Any external hard drive is suitable. Here is the list of possible disk types you can use: Types of disks you can use with Time Machine on Mac - Apple Support

That specific drive is just what Apple sells. You can probably find it cheaper on Amazon or just about anywhere else, or find another drive that is cheaper.

14 replies

Apr 13, 2020 5:20 PM in response to allan299

Nothing wrong with that one but any SSD is overkill for Time Machine. What's required is capacity and redundancy, not speed.

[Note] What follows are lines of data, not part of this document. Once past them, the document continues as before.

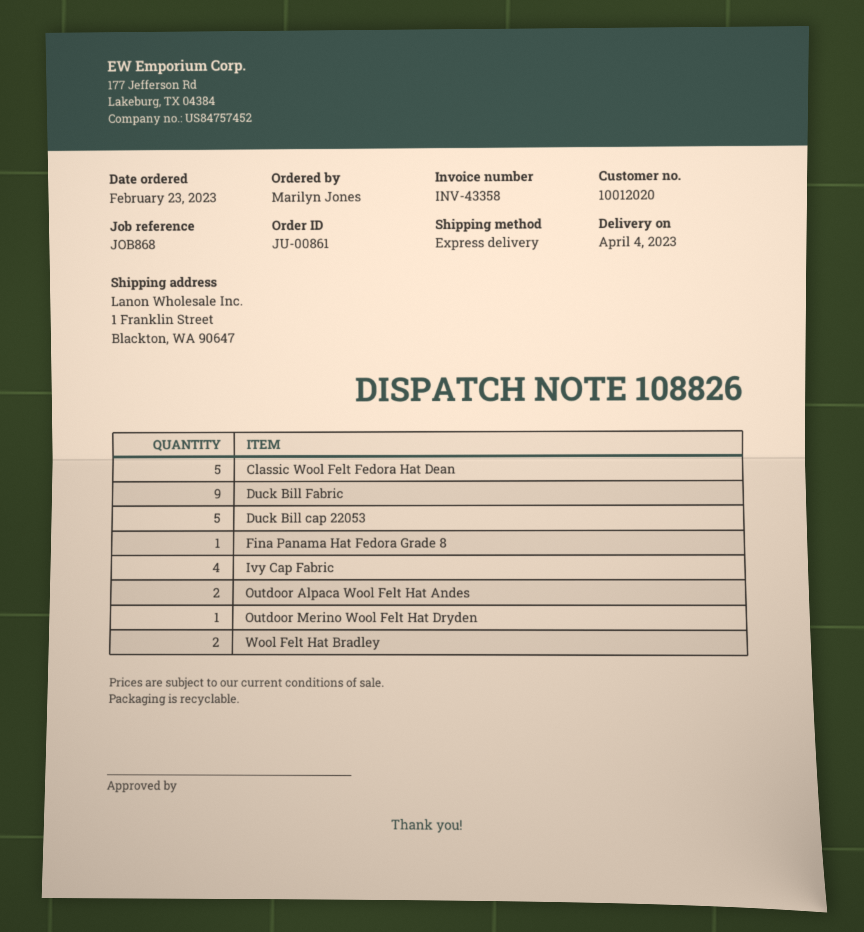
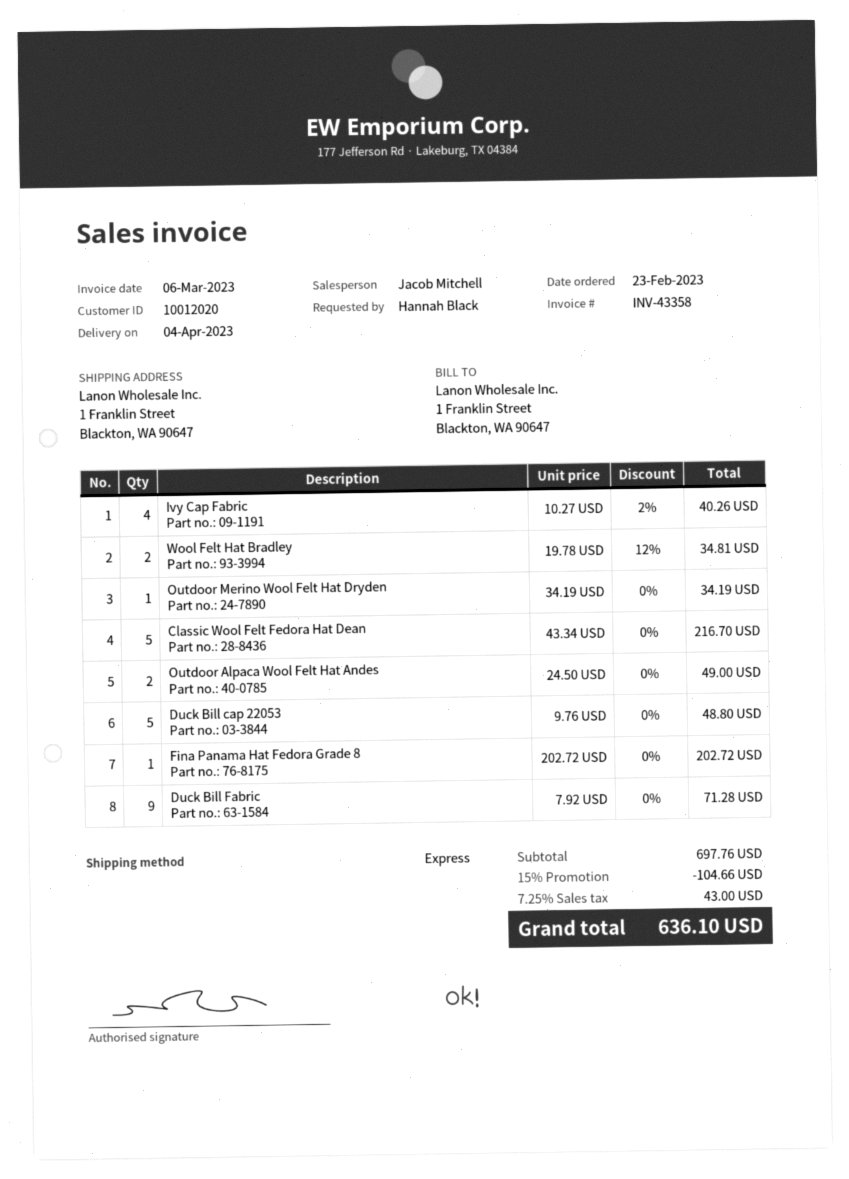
ordered by: Marilyn Jones -> Hannah Black

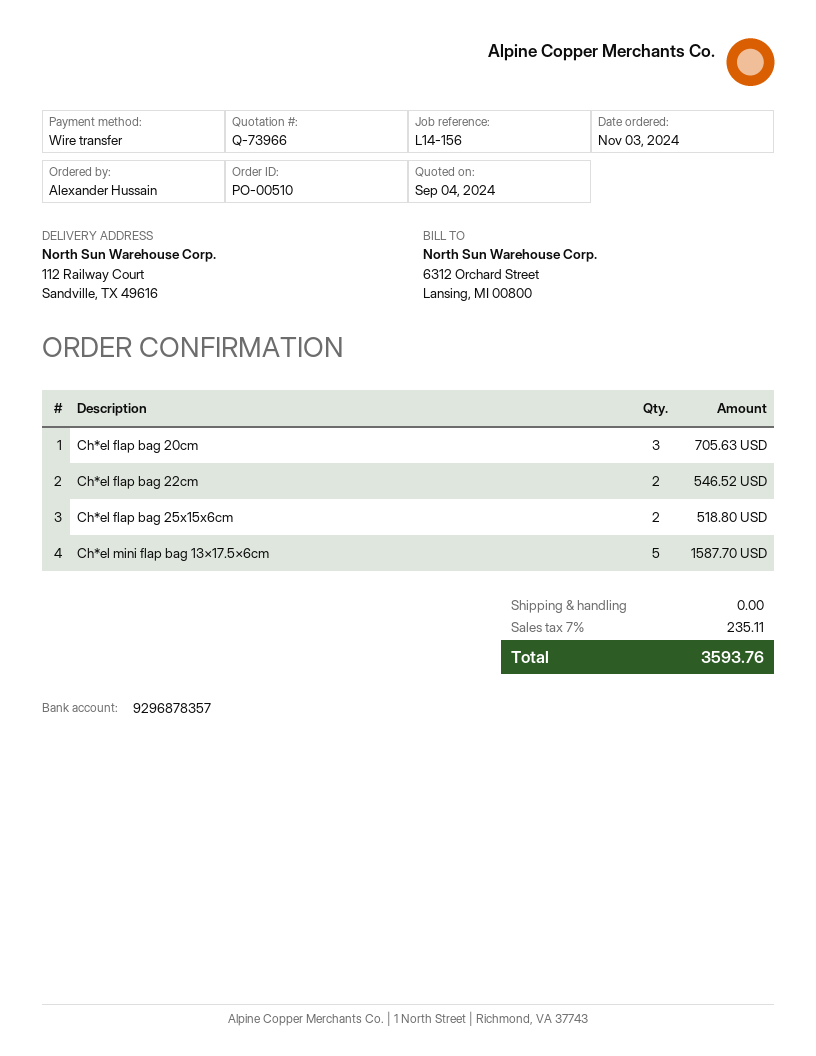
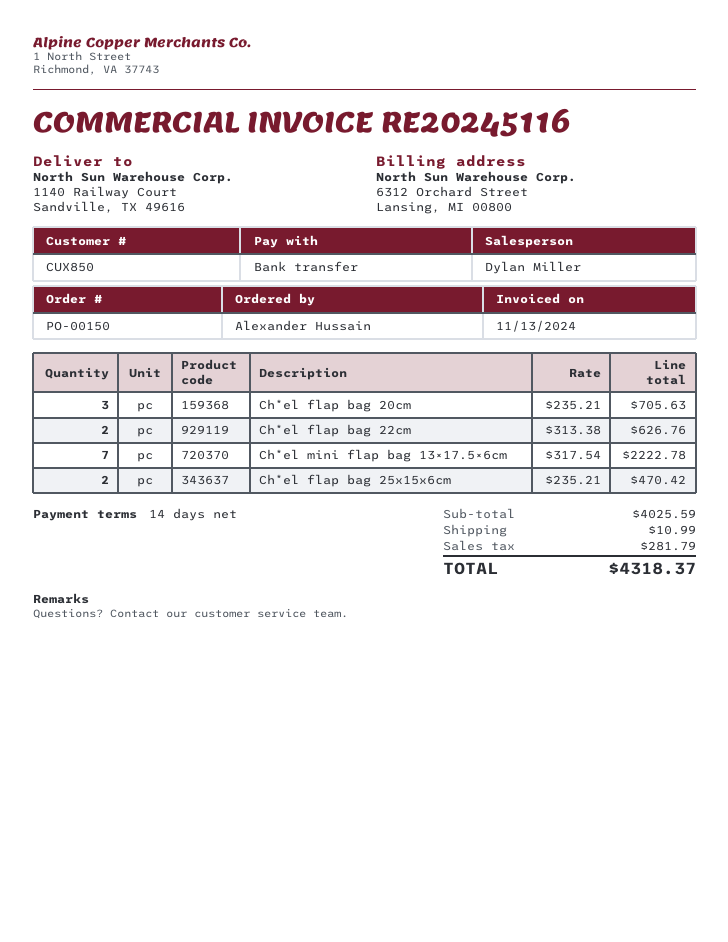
order number: PO-00510 -> PO-00150
ship to: 112 Railway Court, Sandville, TX 49616 -> 1140 Railway Court, Sandville, TX 49616
Ch*el flap bag 22cm: 2 for 546.52 -> 2 for 626.76
Ch*el flap bag 25x15x6cm: 2 for 518.80 -> 2 for 470.42
Ch*el mini flap bag 13×17.5×6cm: 5 for 1587.70 -> 7 for 2222.78
shipping: 0.00 -> 10.99
tax: 235.11 -> 281.79
total: 3593.76 -> 4318.37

You'd be much better off buying three 1 TB USB hard disk drives for the price of that one. Twice the capacity and triple redundancy. Keep one of them geographically separate from the other two at all times and you will have a very robust backup strategy. The likelihood of a catastrophic, system-wide loss of all your data will have been reduced to a practical impossibility.

Apr 14, 2020 6:52 AM in response to allan299


allan299 wrote:
I have read on this message board, if i understood it correctly, that one should have an external drive that is 2-3 times the size of the storage capacity of the computer.


It's not quite that straightforward. The source volume's capacity is not the defining factor.


A TM backup device requires enough capacity to store one complete backup of the source volume's contents, plus enough to back up any additional files added or modified since that backup, plus an amount of "overhead" that is a not easily calculated with any degree of precision. For example if your source volume contains 450 GB of data, the 500 GB Time Machine backup device you were contemplating might be minimally adequate—for one backup. If a significant percentage of that 450 GB were to change, for example following a major macOS upgrade, it would be inadequate since TM will not delete that one backup until the next one is complete.


The oft-cited "rule of thumb" you quoted is imprecise. What is it anyway, two, or three times the source volume's contents? Why two? Why three? How about two and a half? Is any less than two ok, or should there be more than three? Four or five times the source volume? To answer my own question, if you purchase a 4 TB backup device you'll be fine. Should you purchase a 6 TB backup drive? Sure, why not.


The simple reason for that oft-cited "rule of thumb" is that it is an answer that will not result in complaints when the user finds out whatever he bought wasn't big enough.


Once in a while you can find 6 TB external hard disk drives for less than $100. Buy one. Or three. You won't come back here telling me I was wrong.

Apr 14, 2020 6:24 AM in response to John Galt

I have read on this message board, if i understood it correctly, that one should have an external drive that is 2-3 times the size of the storage capacity of the computer. This MacAir 2020 will be 2TBs, what size drive is correct?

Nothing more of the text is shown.